[Information Boundary: Start]

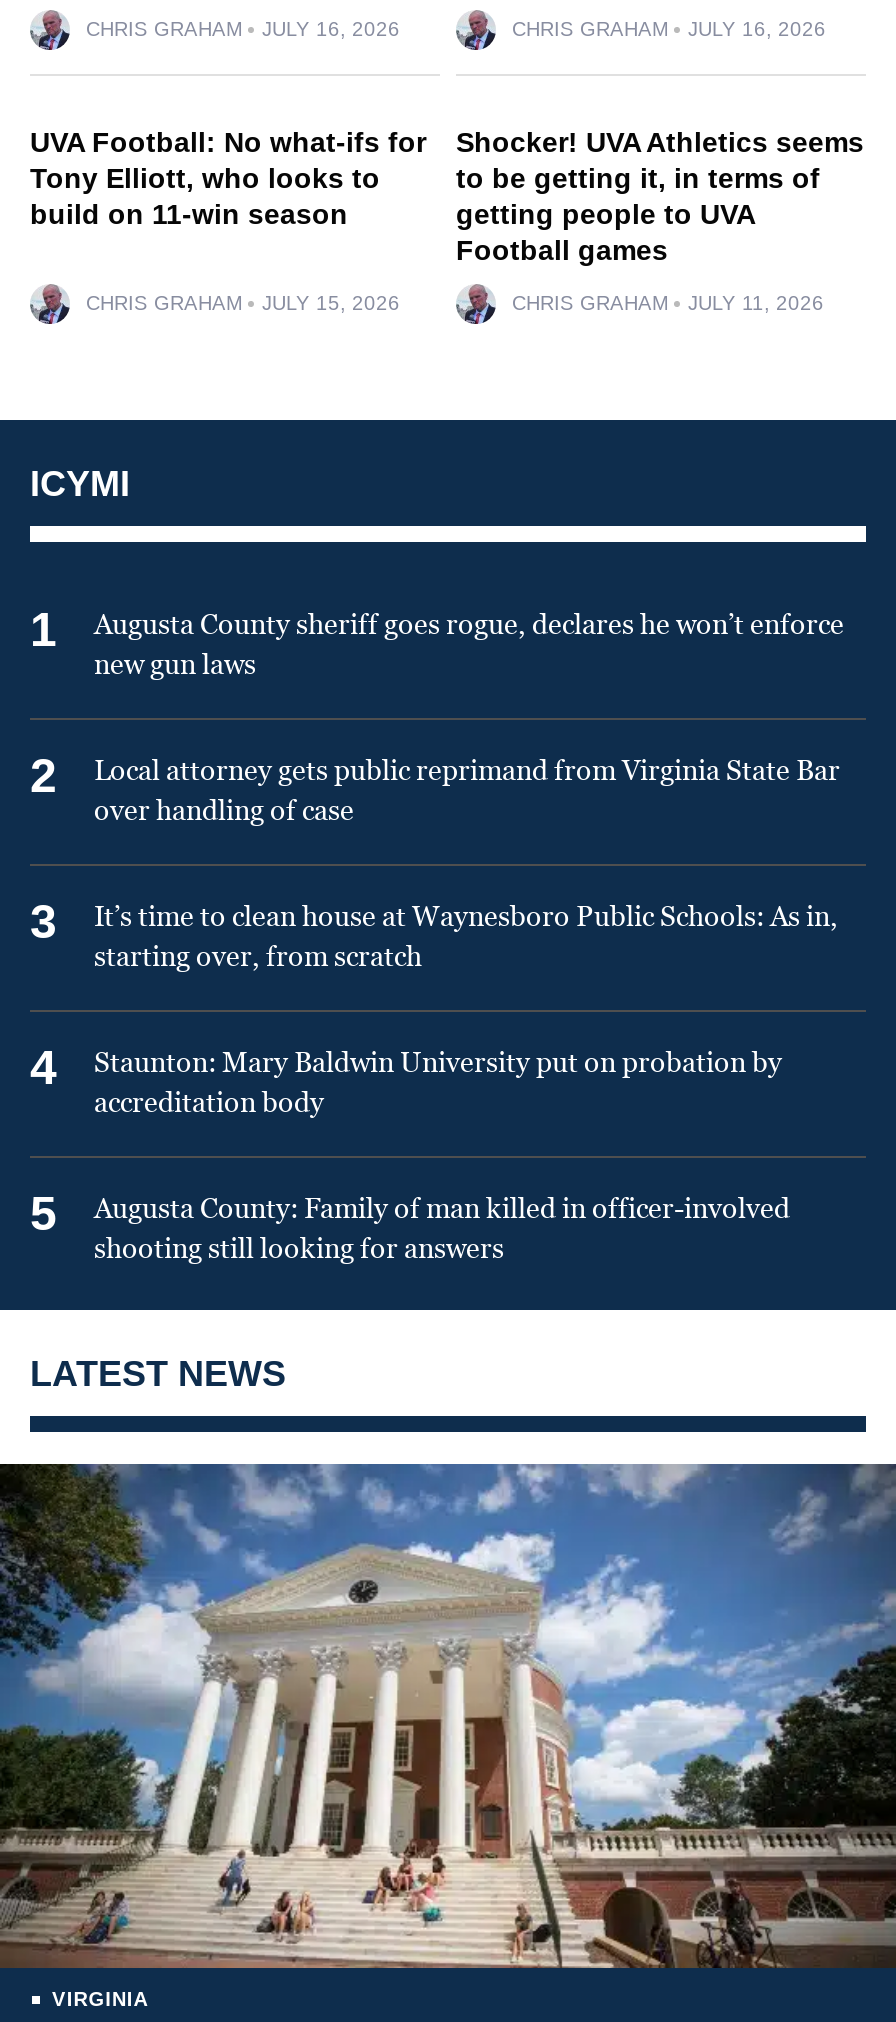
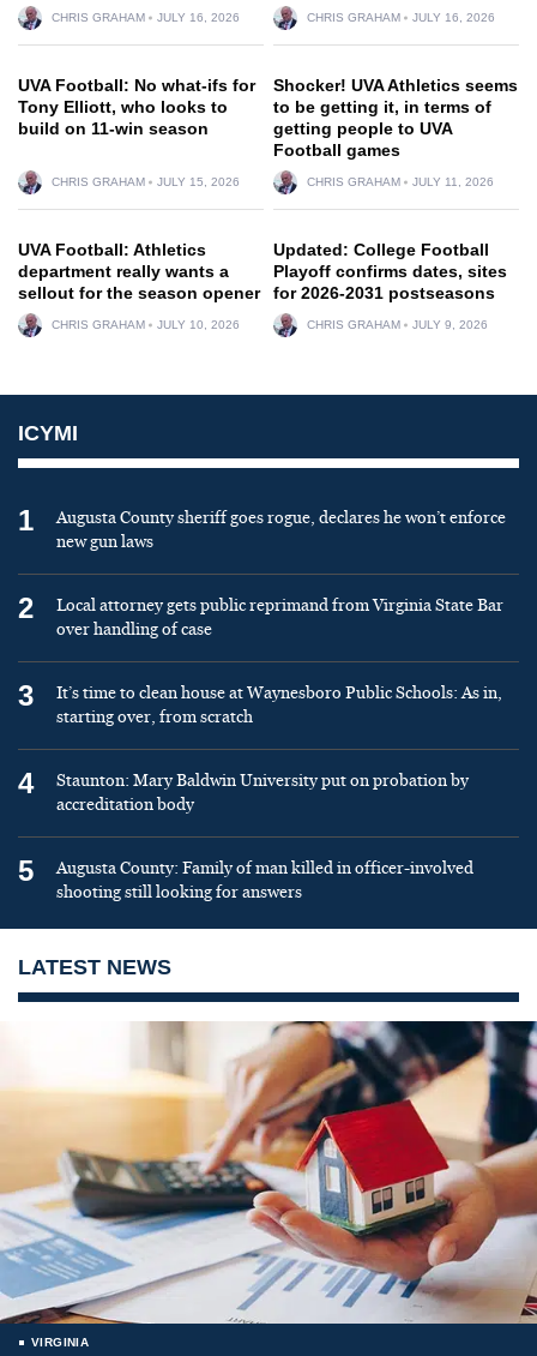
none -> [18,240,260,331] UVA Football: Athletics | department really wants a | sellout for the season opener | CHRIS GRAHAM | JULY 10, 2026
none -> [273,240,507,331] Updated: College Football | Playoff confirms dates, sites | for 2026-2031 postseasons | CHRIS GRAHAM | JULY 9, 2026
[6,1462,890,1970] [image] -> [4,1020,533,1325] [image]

[Information Boundary: End]
[Information Boundary: Start]

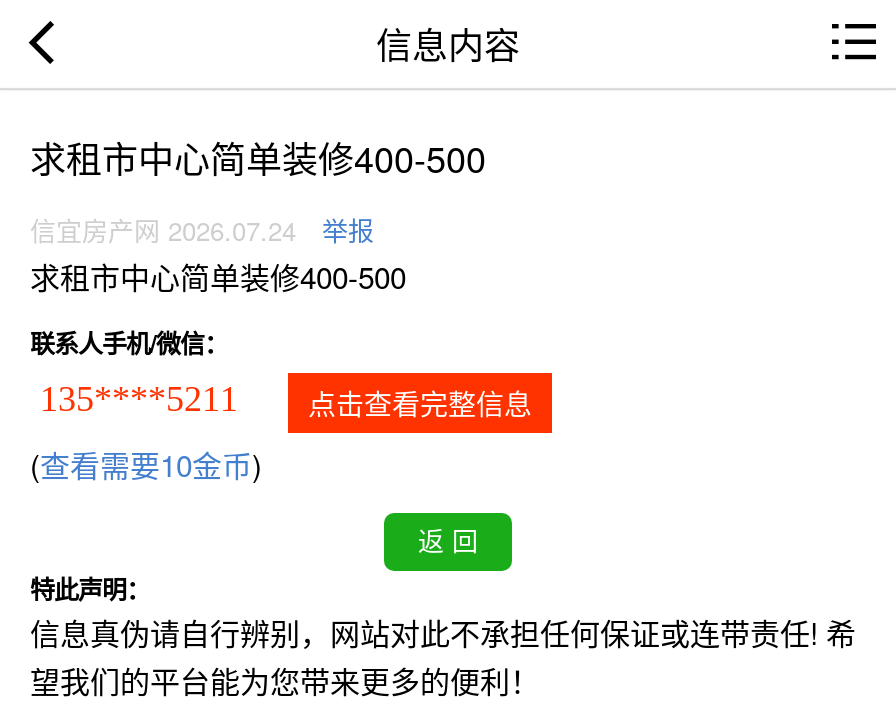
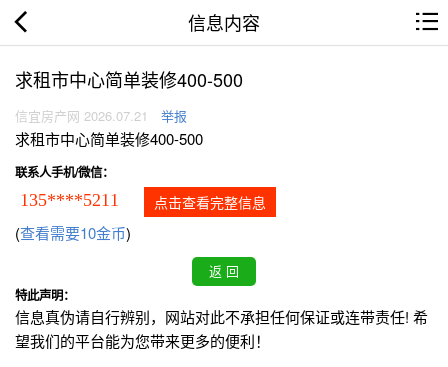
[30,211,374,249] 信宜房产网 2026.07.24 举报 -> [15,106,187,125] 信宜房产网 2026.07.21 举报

[Information Boundary: End]
[Information Boundary: Start]

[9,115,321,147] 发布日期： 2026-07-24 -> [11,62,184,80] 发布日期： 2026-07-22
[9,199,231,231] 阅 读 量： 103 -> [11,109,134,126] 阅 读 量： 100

[Information Boundary: End]

Scan the records above for the string "Football", and copy every line where it turns up.

*Solution for this problem*
none -> [18,240,260,331] UVA Football: Athletics | department really wants a | sellout for the season opener | CHRIS GRAHAM | JULY 10, 2026
none -> [273,240,507,331] Updated: College Football | Playoff confirms dates, sites | for 2026-2031 postseasons | CHRIS GRAHAM | JULY 9, 2026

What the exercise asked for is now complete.